Да, вечным должно стать все, абсолютно все, в том числе и злое, ведь то, что мы считаем злом, став вечным, утратив свою временность, перестанет быть злом. Ибо сущность зла заключается в его временности, в том, что оно не стремится к высшей и вечной цели.
И, пожалуй, не лишне будет сказать о глубочайшем различии между тем, что обычно зовется пессимизмом, и оптимизмом, различии, в которое внесено не меньше путаницы, чем в разграничение между индивидуализмом и социализмом. Так что уже едва ли кому-либо под силу понять, что такое пессимизм.
Как раз сегодня в The Nations (номер от 6 июля 1912 г.) я только что прочел передовицу, озаглавленную «Драматический ад» (A dramatic Inferno) и посвященную английскому переводу произведений Стриндберга, которая начинается следующими, отнюдь не лишенными смысла, замечаниями: «Если бы в мире существовал искренний и тотальный пессимизм, он должен был бы быть безмолвным. Отчаяние, которое обретает голос, это социальный образ действий, это вопль тоски, который один брат посылает другому, когда оба они наталкиваются на юдоль теней, населенную их товарищами по несчастью. В тоске своей он свидетельствует о том, что в этой жизни все-таки есть что-то хорошее, потому что она предполагает сочувствие... Настоящая тоска, настоящее искреннее отчаяние является немым и слепым; оно не пишет книг и не испытывает никакого желания обременять этот невыносимый мир памятником, еще более долговечным, чем отлитый в бронзе». В этом суждении есть, конечно, некий софизм, ведь человек, которому действительно не на шутку больно, плачет и кричит, даже если он один и никто его не слышит, он кричит, чтобы дать выход своим чувствам, хотя это может быть следствием его социальных привычек. Но разве одинокий лев в пустыне не рычит, когда у него болит зуб? И тем не менее, невозможно отрицать, что в этих размышлениях содержится глубокая истина. Пессимизм, который протестует и отстаивает свою правоту, нельзя считать пессимизмом. Строго говоря, не является пессимистом тот, кто полагает, что ничто не должно погибнуть, даже если все погибает, пессимистом является тот, кто заявляет, что должно погибнуть все, даже если ничто не погибает. Кроме того, пессимизм приобретает различные значения. Существует пессимизм эвдемонистический, или экономический, такой пессимизм отрицает счастье; существует пессимизм этический, он отрицает победу морального добра; наконец, существует пессимизм религиозный, который отчаивается в существовании человеческой цели Вселенной, в том, что индивидуальная душа спасается для жизни вечной.

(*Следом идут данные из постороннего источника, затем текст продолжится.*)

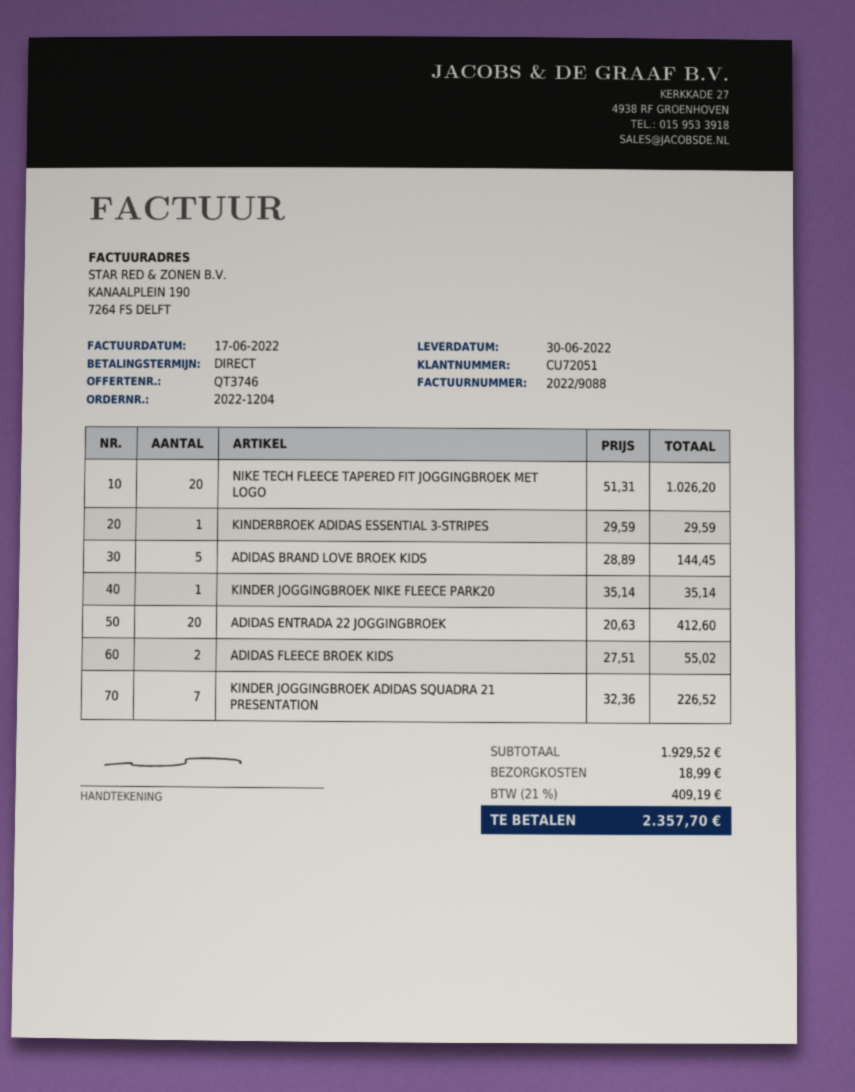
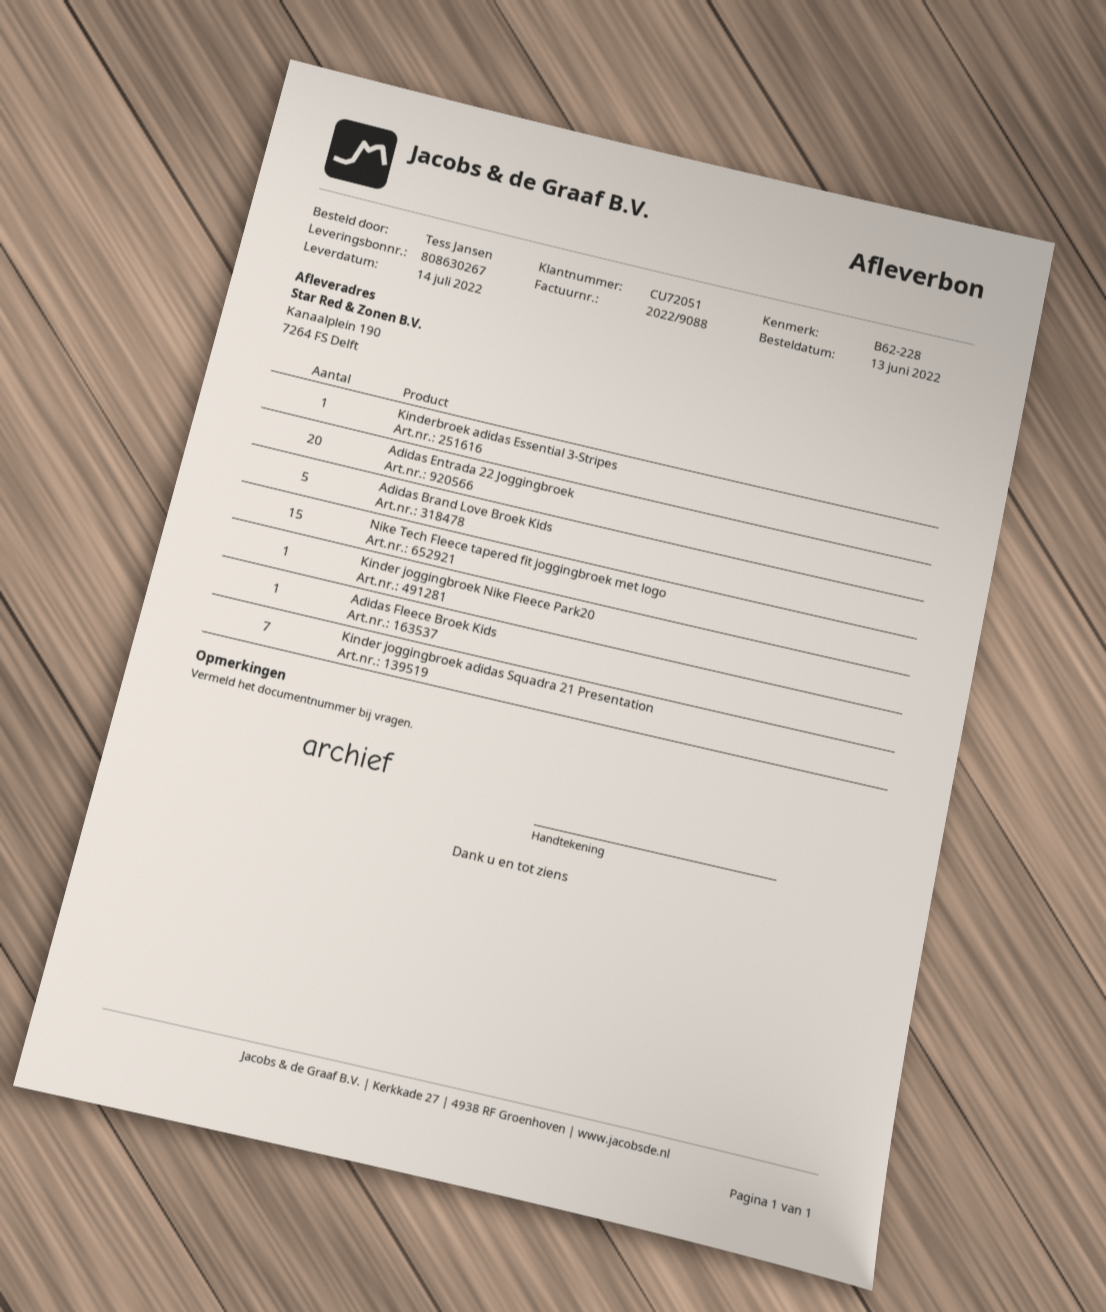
delivery date: 2022-06-30 -> 2022-07-14
NIKE TECH FLEECE TAPERED FIT JOGGINGBROEK MET LOGO: 20 -> 15
ADIDAS FLEECE BROEK KIDS: 2 -> 1

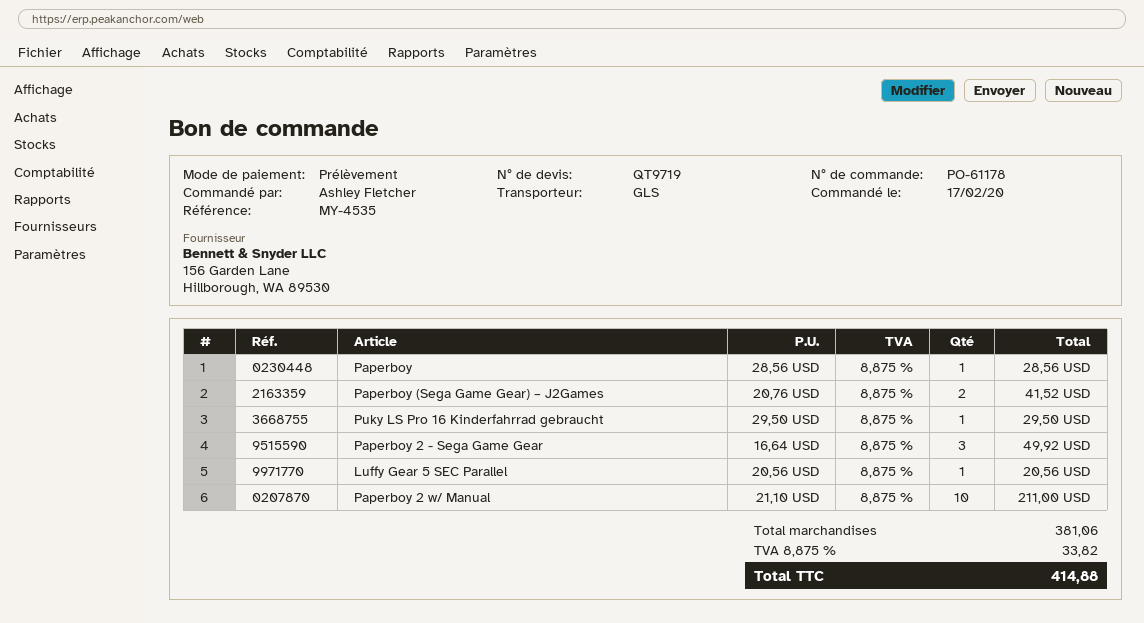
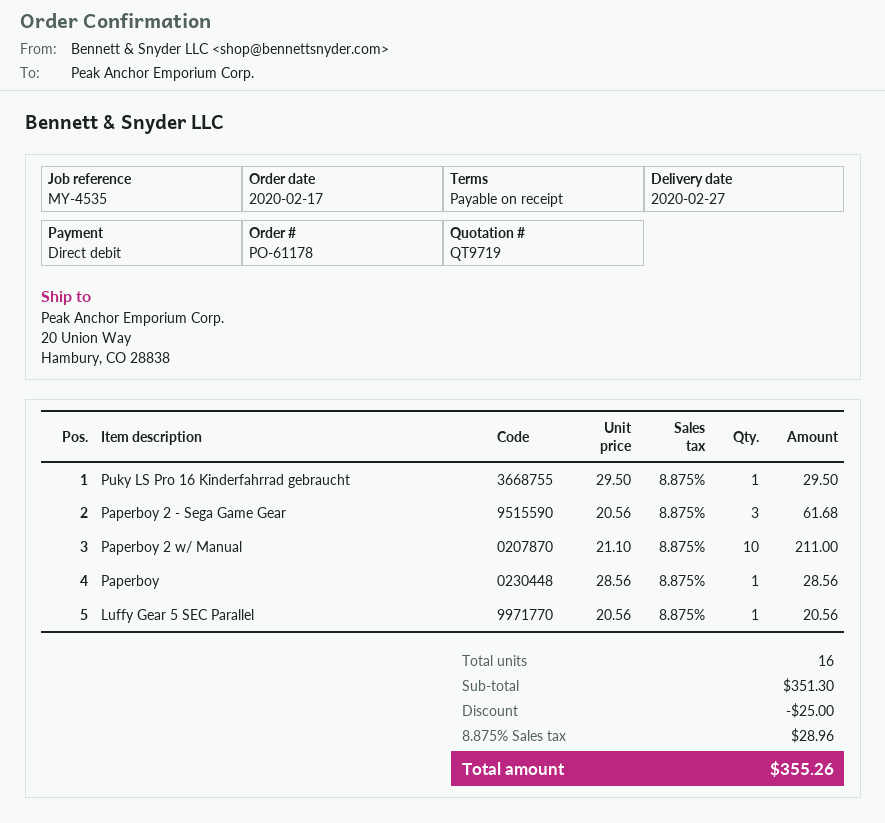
Paperboy (Sega Game Gear) – J2Games: 2 x 20.76 = 41.52 -> none
Paperboy 2 - Sega Game Gear: 3 x 16.64 = 49.92 -> 3 x 20.56 = 61.68
subtotal: 381.06 -> 351.30
discount: none -> 25.00
tax: 8.875% = 33.82 -> 8.875% = 28.96
total: 414.88 -> 355.26

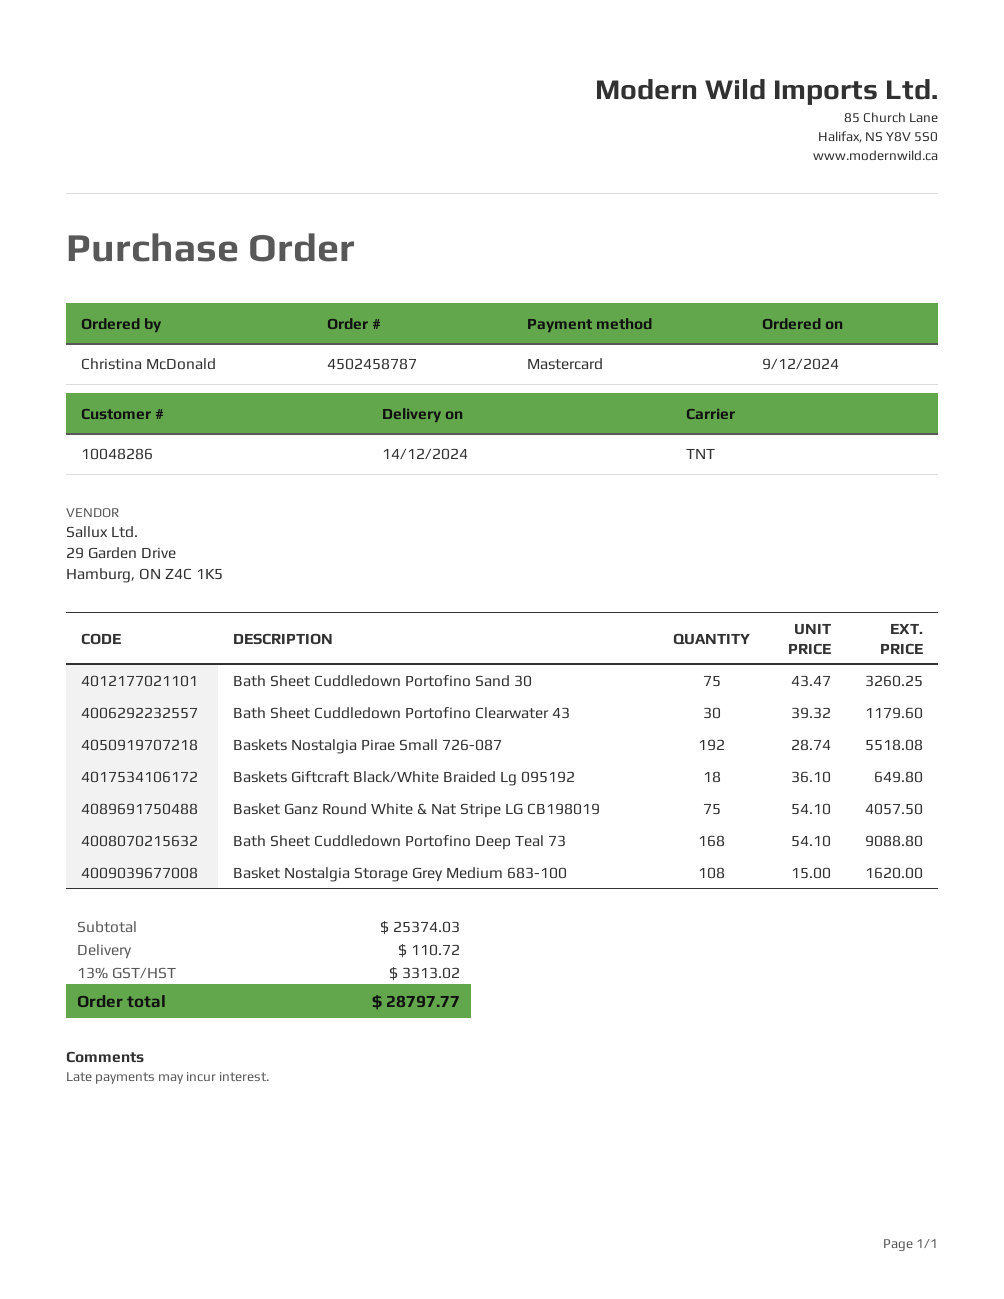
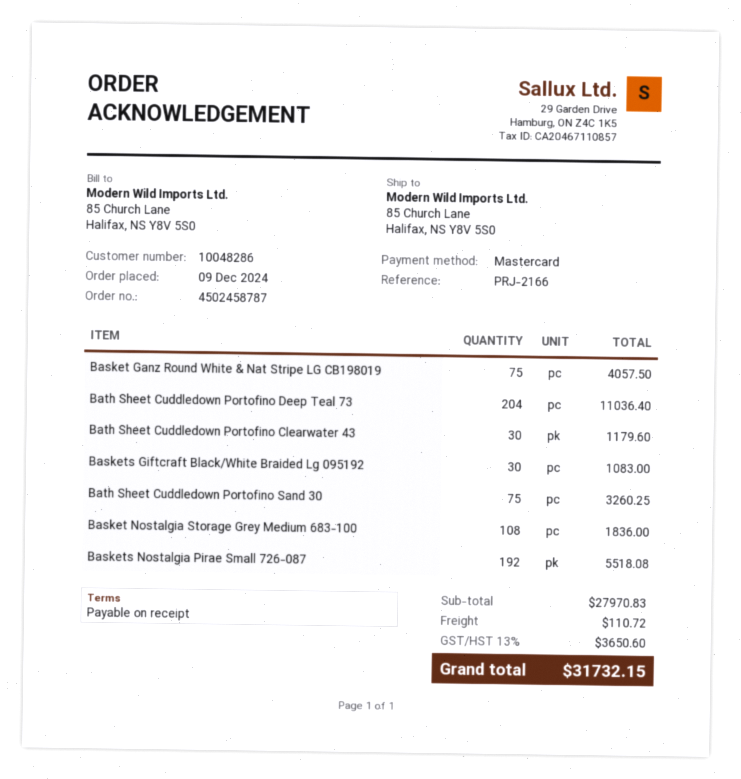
Baskets Giftcraft Black/White Braided Lg 095192: 18 for 649.80 -> 30 for 1083.00
Bath Sheet Cuddledown Portofino Deep Teal 73: 168 for 9088.80 -> 204 for 11036.40
Basket Nostalgia Storage Grey Medium 683-100: 108 for 1620.00 -> 108 for 1836.00
subtotal: 25374.03 -> 27970.83
tax: 13% = 3313.02 -> 13% = 3650.60
total: 28797.77 -> 31732.15

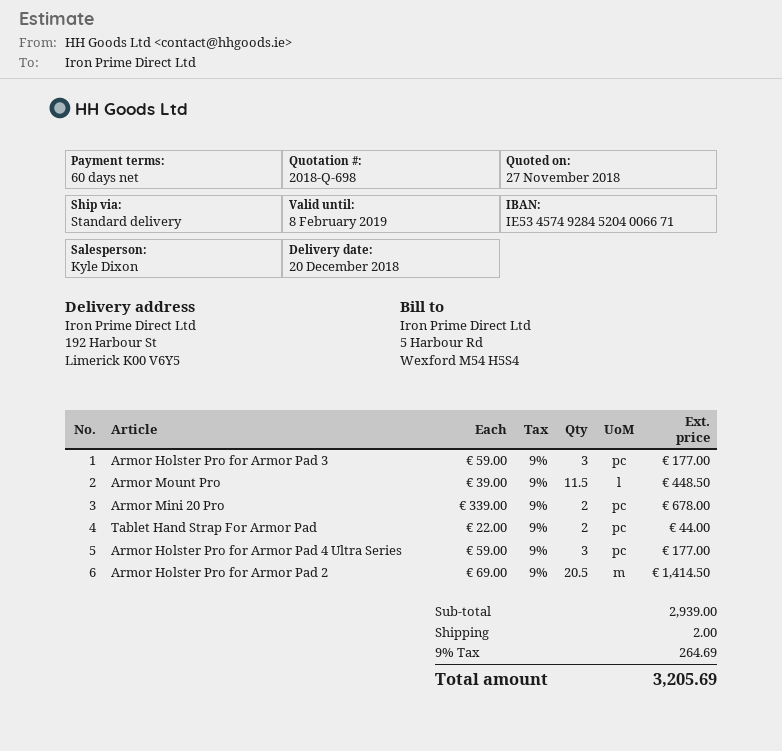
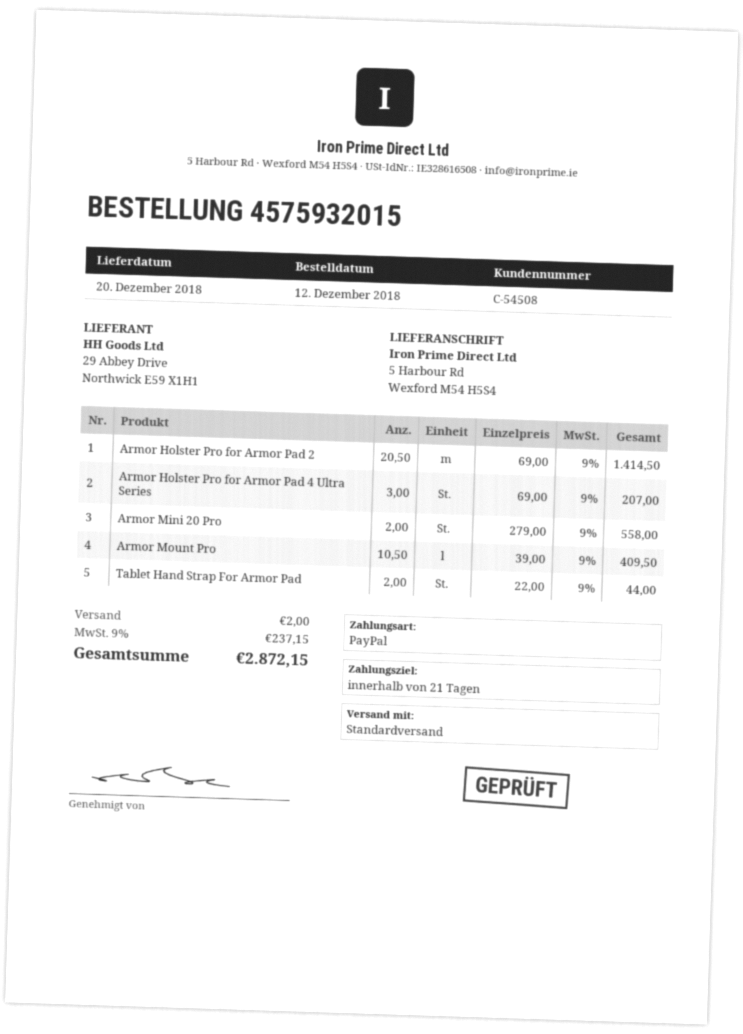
payment terms: 60 days -> 21 days
ship to: 192 Harbour St, Limerick K00 V6Y5 -> 5 Harbour Rd, Wexford M54 H5S4
Armor Holster Pro for Armor Pad 3: 3 x 59.00 = 177.00 -> none
Armor Mount Pro: 11.5 x 39.00 = 448.50 -> 10.5 x 39.00 = 409.50
Armor Mini 20 Pro: 2 x 339.00 = 678.00 -> 2 x 279.00 = 558.00
Armor Holster Pro for Armor Pad 4 Ultra Series: 3 x 59.00 = 177.00 -> 3 x 69.00 = 207.00
tax: 9% = 264.69 -> 9% = 237.15
total: 3205.69 -> 2872.15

Все люди заслуживают спасения, но, как я уже сказал в предыдущей главе, бессмертия заслуживает прежде всего и главным образом тот, кто страстно и даже вопреки разуму этого хочет. Один английский писатель, который берет на себя роль пророка - что в его стране не редкость, - Уэллс{233}, в своей книге Предвосхищения, говорит нам, что «деятельные и способные люди, к каким бы религиозными конфессиям они ни принадлежали, в настоящее время на практике склонны совершенно не принимать во внимание (to disregard... altogether) вопрос о бессмертии души». Поскольку религиозные верования этих деятельных и способных людей, о которых говорит Уэллс, как правило, иллюзорны, то и их жизнь, если они хотят положить в ее основу религию, оказывается иллюзорной. Но возможно, по сути дела, то, что утверждает Уэллс, не так истинно, как это ему и многим другим представляется. Эти деятельные и способные люди живут в обществе, которое впитало в себя христианские принципы, они живут под защитой определенных социальных институтов и чувств, выработанных христианством, и вера в бессмертие души в их душах является как бы подземной рекой, которую не видно и не слышно, но воды которой орошают корни поступков и намерений этих людей.